■ TASK TO COMPLETE: Word for word, repeat the records, leaving every picture behind.

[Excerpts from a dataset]

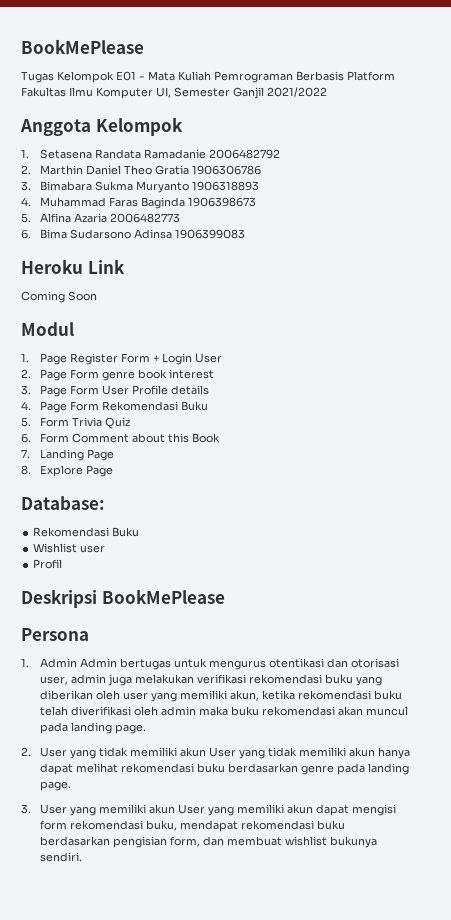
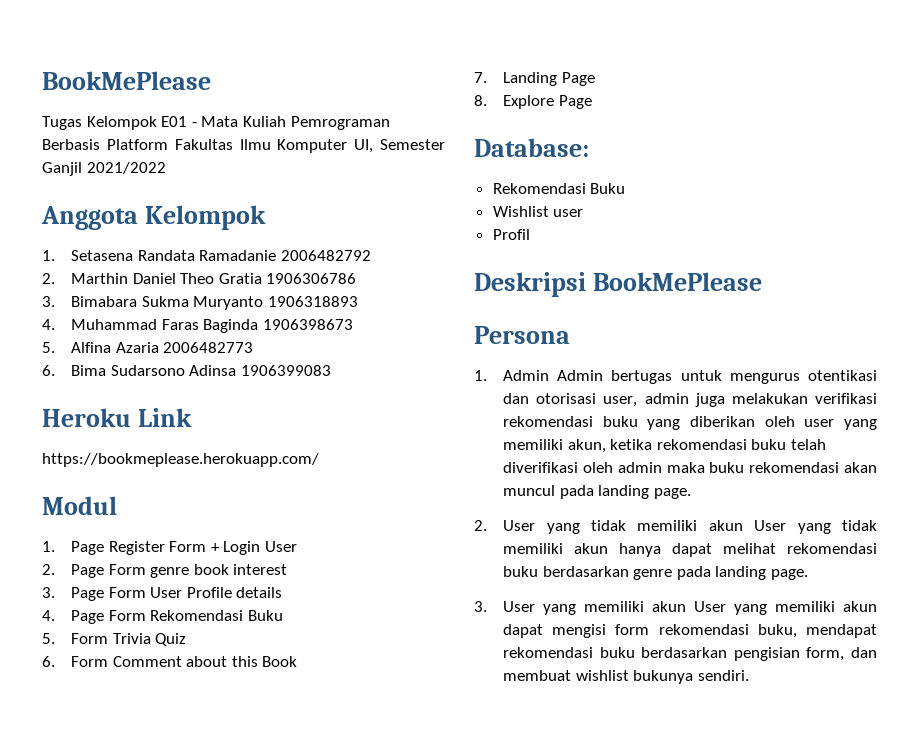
[21,291,97,303] Coming Soon -> [42,453,319,467] https://bookmeplease.herokuapp.com/

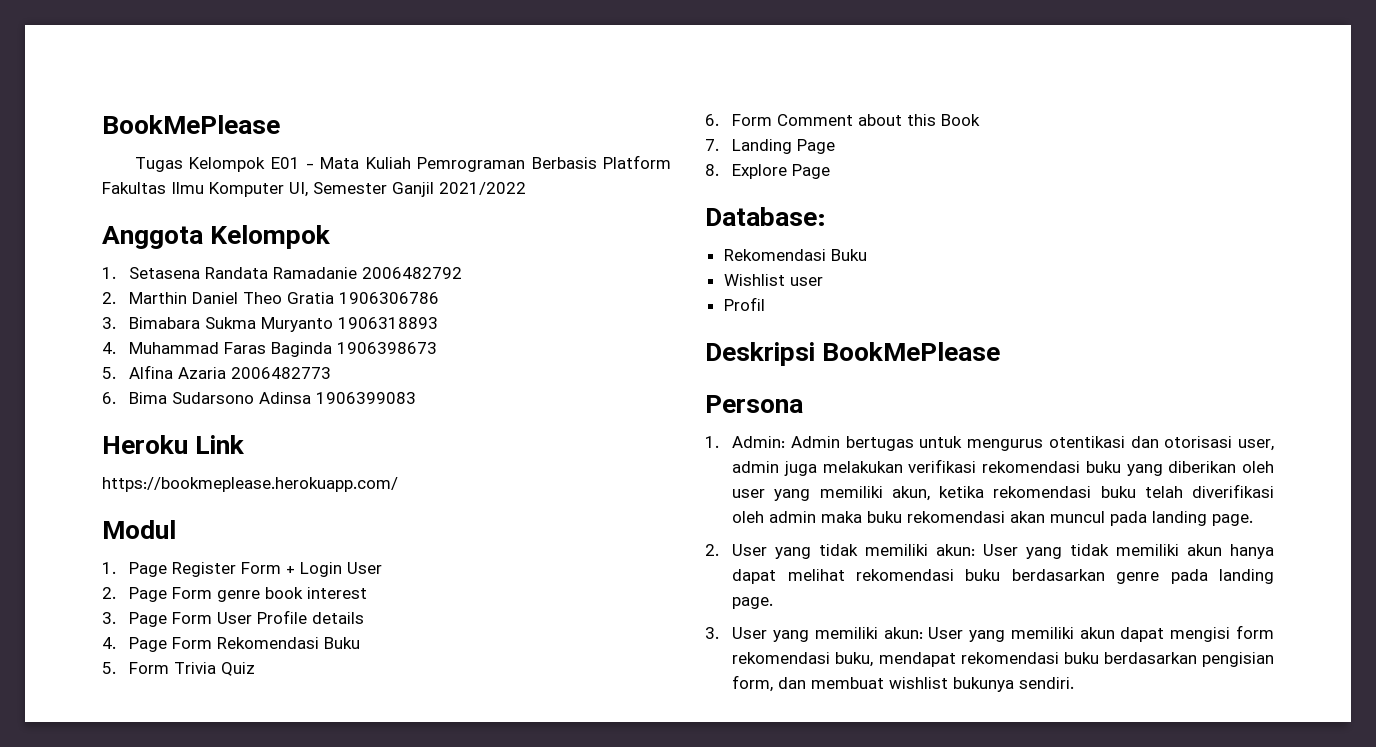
[503,370,550,381] Admin -> [732,436,786,448] Admin:
[708,520,743,531] akun -> [936,544,976,556] akun:
[652,601,687,612] akun -> [883,627,923,639] akun:

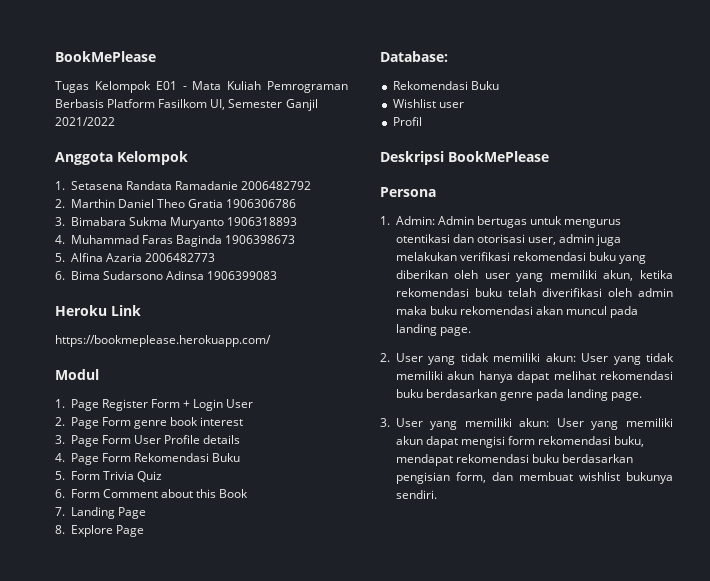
[102,182,284,197] Fakultas Ilmu Komputer -> [158,99,208,108] Fasilkom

■ SOLUTION:
[21,291,97,303] Coming Soon -> [42,453,319,467] https://bookmeplease.herokuapp.com/

[503,370,550,381] Admin -> [732,436,786,448] Admin:
[708,520,743,531] akun -> [936,544,976,556] akun:
[652,601,687,612] akun -> [883,627,923,639] akun:

[102,182,284,197] Fakultas Ilmu Komputer -> [158,99,208,108] Fasilkom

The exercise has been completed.